Now, the studios are taking us up, up, and away on one of their funniest adventures of all time. “Up” is the 10th Disney/Pixar movie and is definitely one of their best.
“Up” tells the uplifting tale of 78-year-old balloon salesman Carl Fredricksen (voiced by the legendary Ed Asner). His lifelong dream is to visit the wilds of South America. One day, before heading to retire to an old-age home, he ties thousands of balloons to his beloved house and flies away to Paradise Falls.
But unbeknownst to Carl, there’s an unwanted passenger in his flying home – the overly optimistic 8-year-old Wilderness Explorer named Russell (Jordan Nagai). The unwitting stowaway is just one badge shy of achieving his Senior Wilderness Explorer rank. The pin that will help Russell reach his goal is the Assisting-the-Elderly badge.
Together, Carl and Russell embark on the trip of their lives. They journey into a lost world where they encounter strange characters. But above all, Carl and Russell find their inner selves and discover the true nature of friendship.
The film is directed by Pixar veteran Pete Docter (“Monsters, Inc.”), from a script by his co-director, “Finding Nemo’s” Bob Peterson. The duo crafted one of the most vibrant, beautiful, and ebullient animated films in Disney/Pixar history.
“Up” works as a comedy because it provides ample amount of heart and sorrow. Yes, you heard me, there’s sorrow within this Pixar creation.
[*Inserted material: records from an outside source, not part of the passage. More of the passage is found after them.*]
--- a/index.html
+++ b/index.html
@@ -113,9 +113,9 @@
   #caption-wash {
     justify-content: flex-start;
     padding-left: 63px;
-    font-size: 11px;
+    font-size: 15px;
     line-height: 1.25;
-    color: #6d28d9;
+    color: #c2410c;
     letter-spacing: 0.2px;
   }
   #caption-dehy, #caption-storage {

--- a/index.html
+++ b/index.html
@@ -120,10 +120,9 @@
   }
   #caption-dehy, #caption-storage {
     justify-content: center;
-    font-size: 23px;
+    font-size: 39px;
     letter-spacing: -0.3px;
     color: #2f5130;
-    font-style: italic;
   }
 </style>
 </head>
The great Walt Disney once said, “for every laugh, there should be a tear.” And boy, did we get tears.
I slovenly cried numerous times, but I also heartily laughed along the way. The source of laughter comes from the antics of Kevin, a 13-foot tall flightless bird; and Dug (voiced by Peterson), a loveable golden mutt who’s living in the wilds of Paradise Falls as part of the dog pack searching for, you guessed it, a rare, flightless bird.
The source of the tears comes from the loving relationship between Carl and his wife Ellie. “Up” shows Ellie’s passing away but have no fear folks, your kids will not have nightmares. It was done in a heartbreaking fashion, but necessary to explain Carl’s motivations. The special bond that forms between Carl, Russell, Kevin, and Dug is also heartwarming.
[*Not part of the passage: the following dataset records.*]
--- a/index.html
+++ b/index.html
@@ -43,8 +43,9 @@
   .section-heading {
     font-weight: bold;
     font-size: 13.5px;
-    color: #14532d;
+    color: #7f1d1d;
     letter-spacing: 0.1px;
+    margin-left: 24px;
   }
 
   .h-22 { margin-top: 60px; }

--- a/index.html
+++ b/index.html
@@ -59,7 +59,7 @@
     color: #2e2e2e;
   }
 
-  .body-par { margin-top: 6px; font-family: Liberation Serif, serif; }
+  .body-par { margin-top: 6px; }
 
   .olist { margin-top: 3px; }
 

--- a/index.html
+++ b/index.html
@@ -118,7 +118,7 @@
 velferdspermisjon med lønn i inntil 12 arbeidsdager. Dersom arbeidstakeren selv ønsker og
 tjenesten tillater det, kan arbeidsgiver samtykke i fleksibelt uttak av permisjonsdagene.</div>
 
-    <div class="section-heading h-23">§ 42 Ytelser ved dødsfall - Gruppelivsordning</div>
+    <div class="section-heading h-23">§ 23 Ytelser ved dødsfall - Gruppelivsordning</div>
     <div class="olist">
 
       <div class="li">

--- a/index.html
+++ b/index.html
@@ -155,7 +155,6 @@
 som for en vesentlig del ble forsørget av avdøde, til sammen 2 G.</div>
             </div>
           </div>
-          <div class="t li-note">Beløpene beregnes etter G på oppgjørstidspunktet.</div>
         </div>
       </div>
“Up” has the special distinction to be the first Disney film, the first Pixar movie, and the first animated flick to open the Cannes Film Festival. The film deserves all the kudos for being brave in featuring a non-traditional hero at its center (a 78-year-old man in an animated flick), and for showcasing the difficult subject of death and old-age in a movie aimed at kids.
Presented in Disney Digital 3-D, Pixar animators are playing with images of squares and circles with “Up.” The younger characters are all drawn in the shape of a circle, while the older ones are square.
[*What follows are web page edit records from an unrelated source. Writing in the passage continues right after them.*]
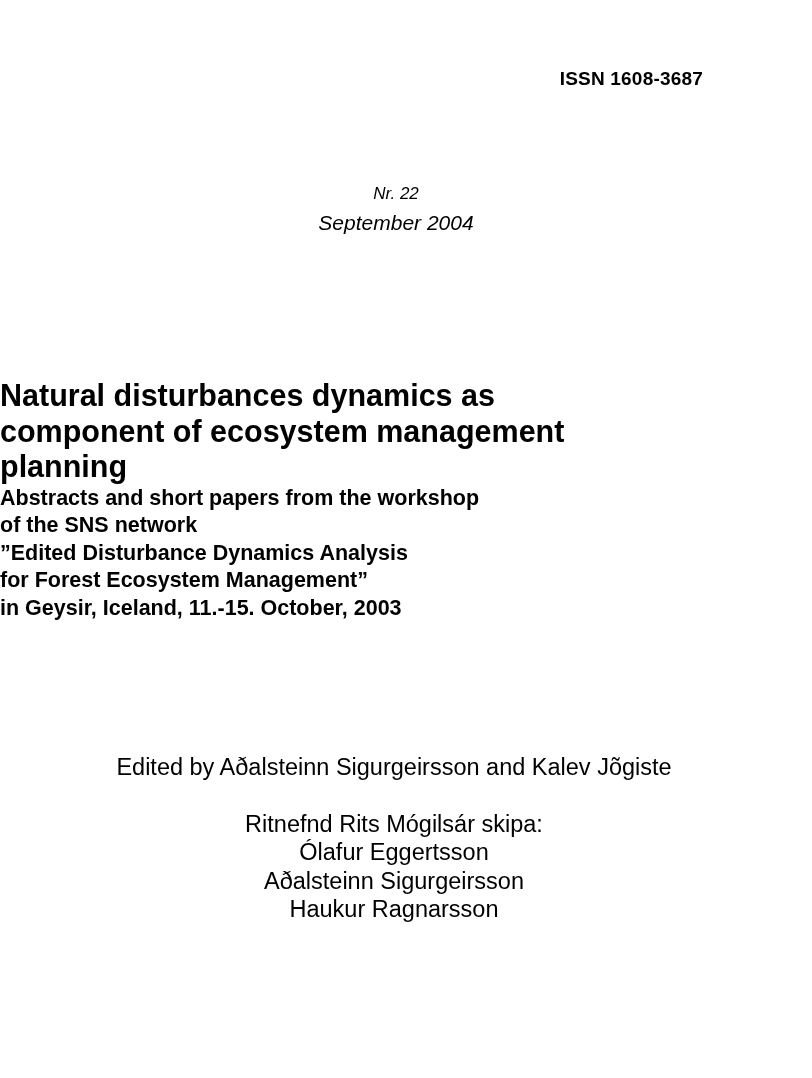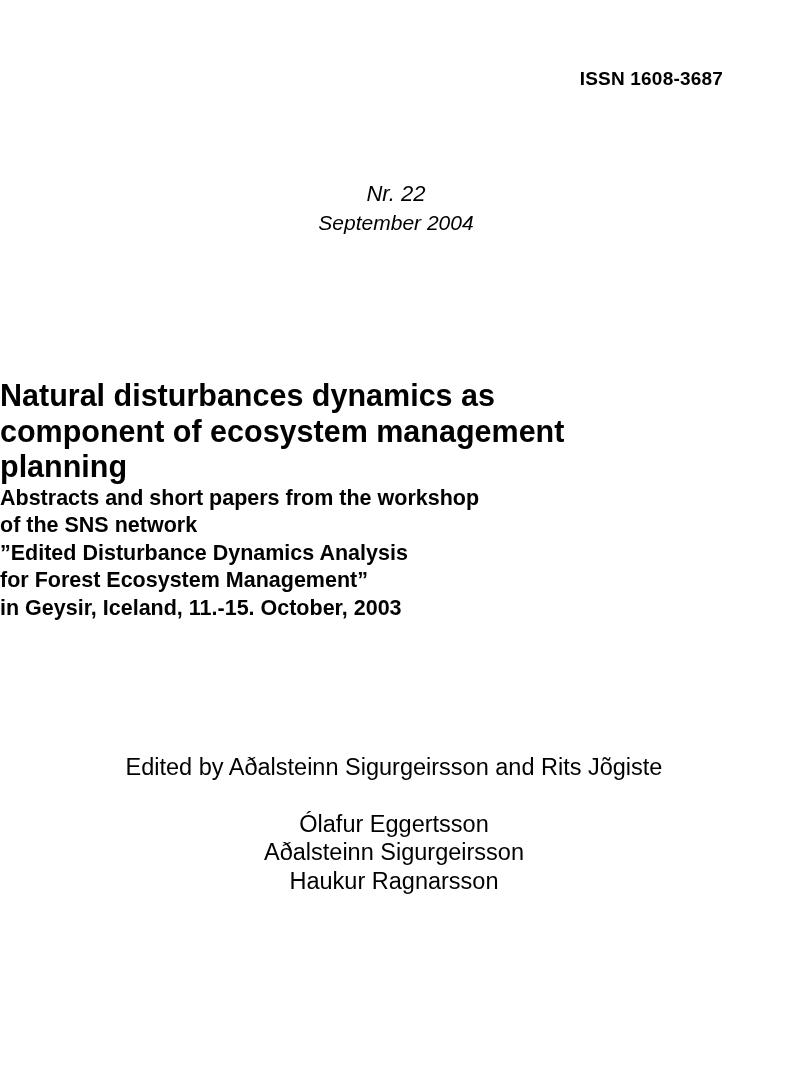--- a/index.html
+++ b/index.html
@@ -28,7 +28,6 @@
     font-size: 19px;
     font-weight: bold;
     letter-spacing: 0.2px;
-    padding-left: 20px;
   }
 
   

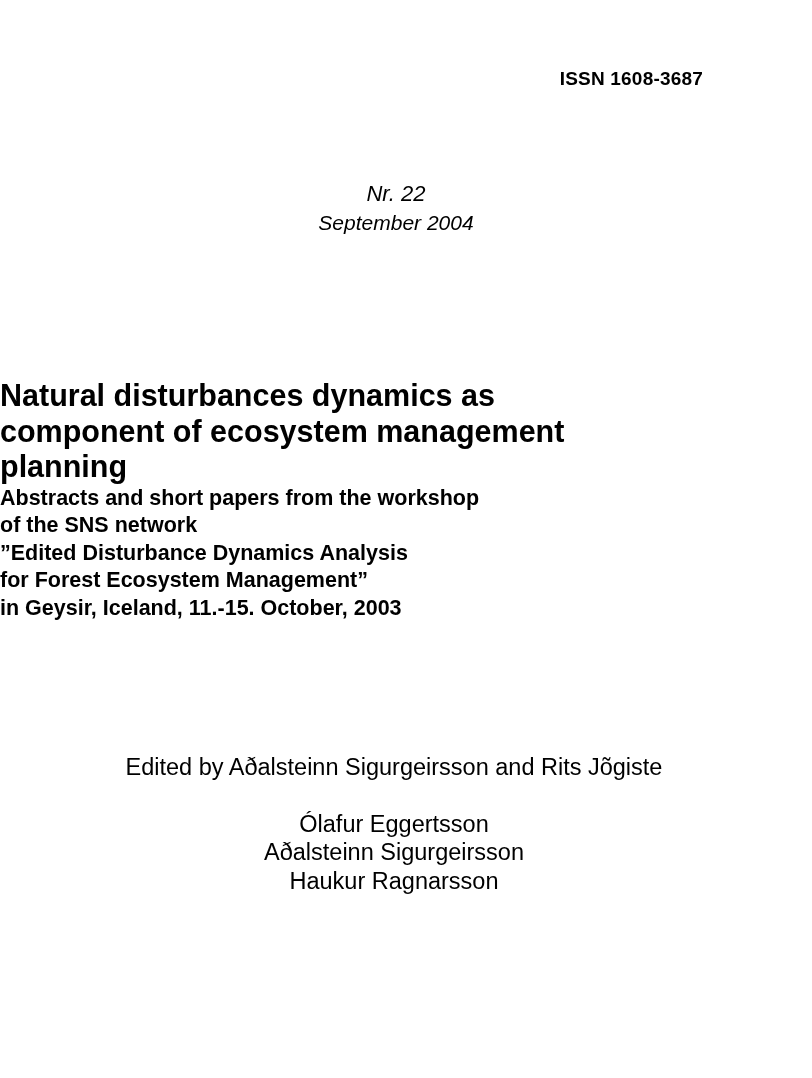--- a/index.html
+++ b/index.html
@@ -45,7 +45,7 @@
     white-space: nowrap;
   }
   .series-line2 {
-    font-size: 22px;
+    font-size: 17px;
     line-height: 31px;
   }
   .series-line3 {

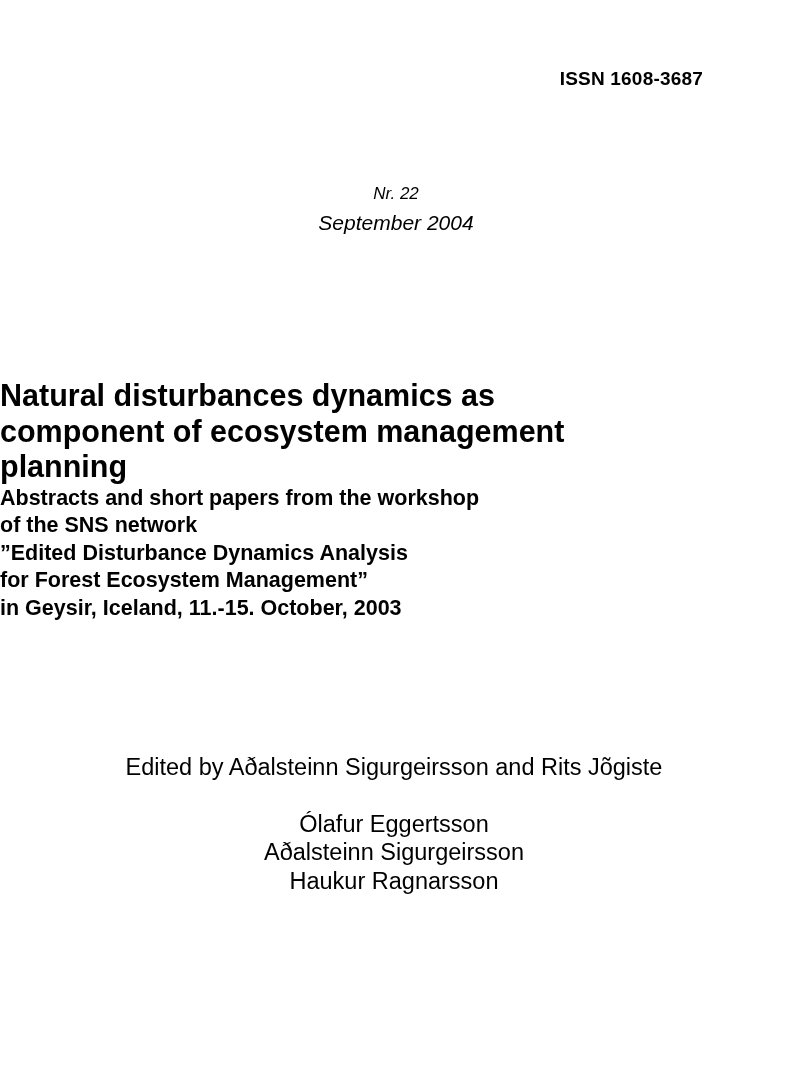--- a/index.html
+++ b/index.html
@@ -109,7 +109,7 @@
   </div>
 
   <div class="editor-block">
-    <div>Edited by Aðalsteinn Sigurgeirsson and Rits Jõgiste</div>
+    <div>Edited by Aðalsteinn Sigurgeirsson and Kalev Jõgiste</div>
     <div class="editor-gap"></div>
     <div>Ólafur Eggertsson</div>
     <div>Aðalsteinn Sigurgeirsson</div>

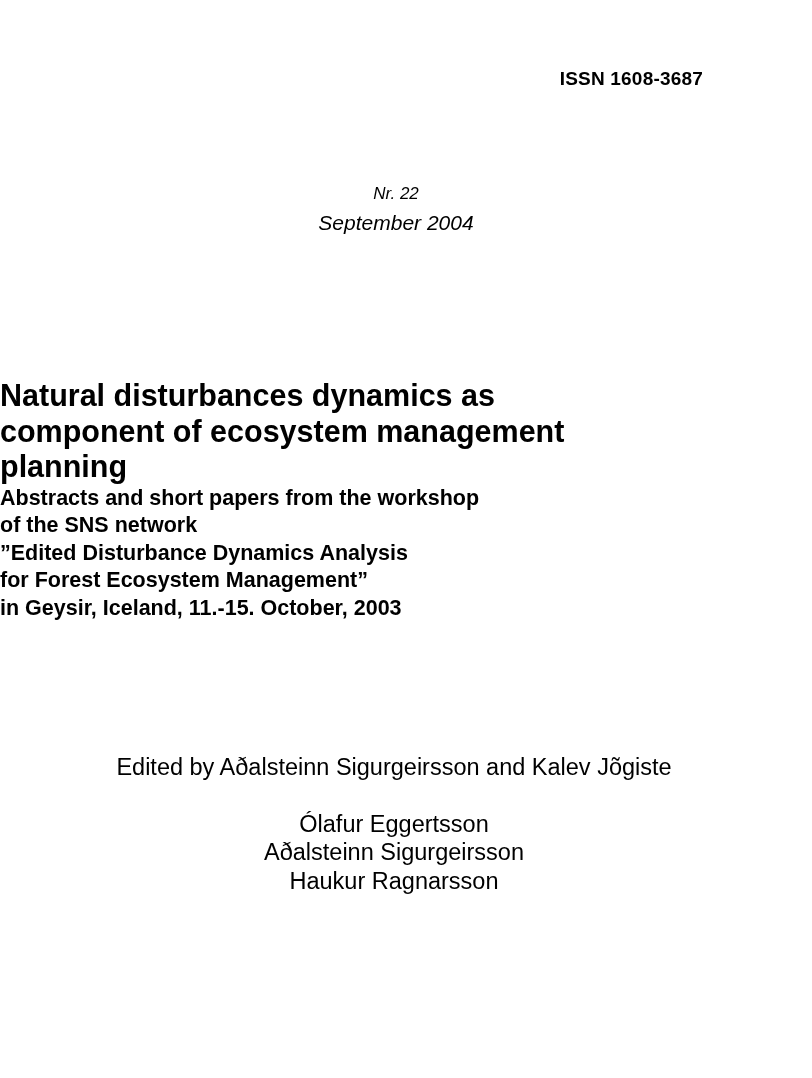--- a/index.html
+++ b/index.html
@@ -111,6 +111,7 @@
   <div class="editor-block">
     <div>Edited by Aðalsteinn Sigurgeirsson and Kalev Jõgiste</div>
     <div class="editor-gap"></div>
+    <div>Ritnefnd Rits Mógilsár skipa:</div>
     <div>Ólafur Eggertsson</div>
     <div>Aðalsteinn Sigurgeirsson</div>
     <div>Haukur Ragnarsson</div>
Weeks after watching “Up” I still can’t stop thinking about it, and I’m vowing to be the first in line when the movie opens this Friday. That’s the magic of Disney and Pixar. Whether it’s a fish, a car, or a monster in your closet, you believe these characters. In “Up,” you will identify with the old man who is brilliant enough to make his home fly high up into the sky.